---------- TASK DATA

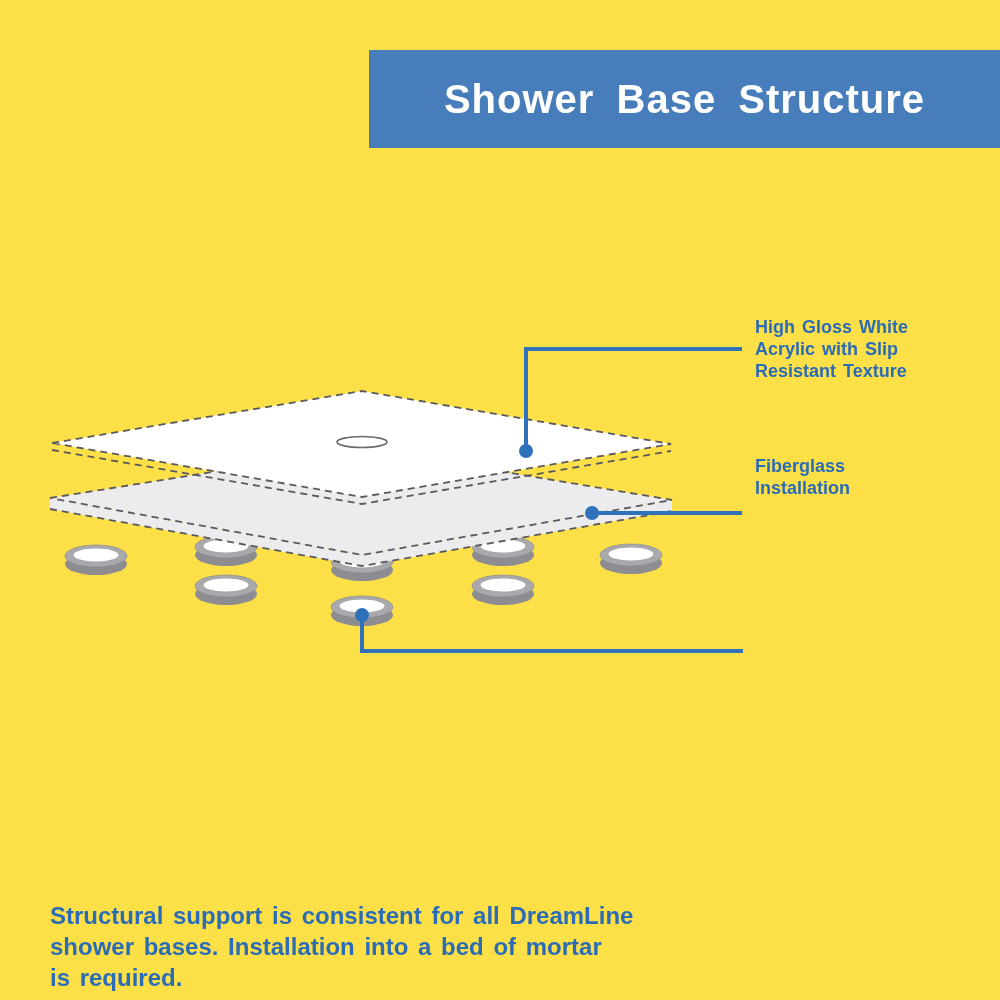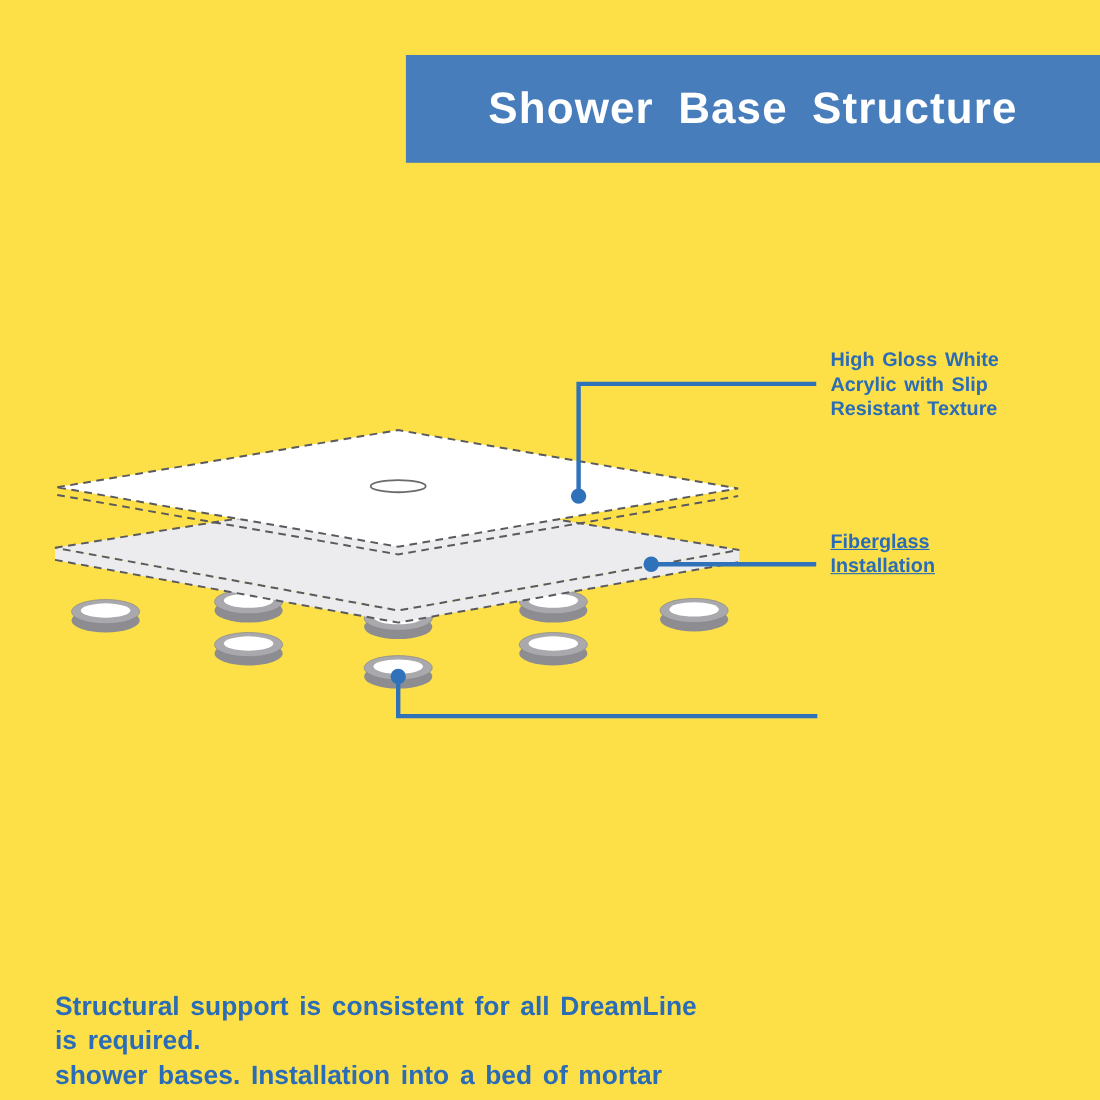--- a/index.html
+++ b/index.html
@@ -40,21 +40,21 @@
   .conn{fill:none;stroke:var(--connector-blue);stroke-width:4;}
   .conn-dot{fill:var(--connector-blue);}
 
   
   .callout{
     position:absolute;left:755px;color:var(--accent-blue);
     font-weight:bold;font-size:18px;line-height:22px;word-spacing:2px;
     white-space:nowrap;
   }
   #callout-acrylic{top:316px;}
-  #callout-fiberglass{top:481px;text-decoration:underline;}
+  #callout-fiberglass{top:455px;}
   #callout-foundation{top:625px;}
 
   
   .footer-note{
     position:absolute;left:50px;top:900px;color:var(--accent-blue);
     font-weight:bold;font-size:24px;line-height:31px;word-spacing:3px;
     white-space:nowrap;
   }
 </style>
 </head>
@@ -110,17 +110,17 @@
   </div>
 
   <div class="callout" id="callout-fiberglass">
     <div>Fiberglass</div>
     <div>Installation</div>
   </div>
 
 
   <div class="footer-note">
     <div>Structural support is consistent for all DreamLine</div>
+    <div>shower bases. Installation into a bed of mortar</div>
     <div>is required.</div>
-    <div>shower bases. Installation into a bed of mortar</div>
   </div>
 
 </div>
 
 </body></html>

--------------------

Find how many lines of the material carry the string "into". Only the number should be in the answer.

2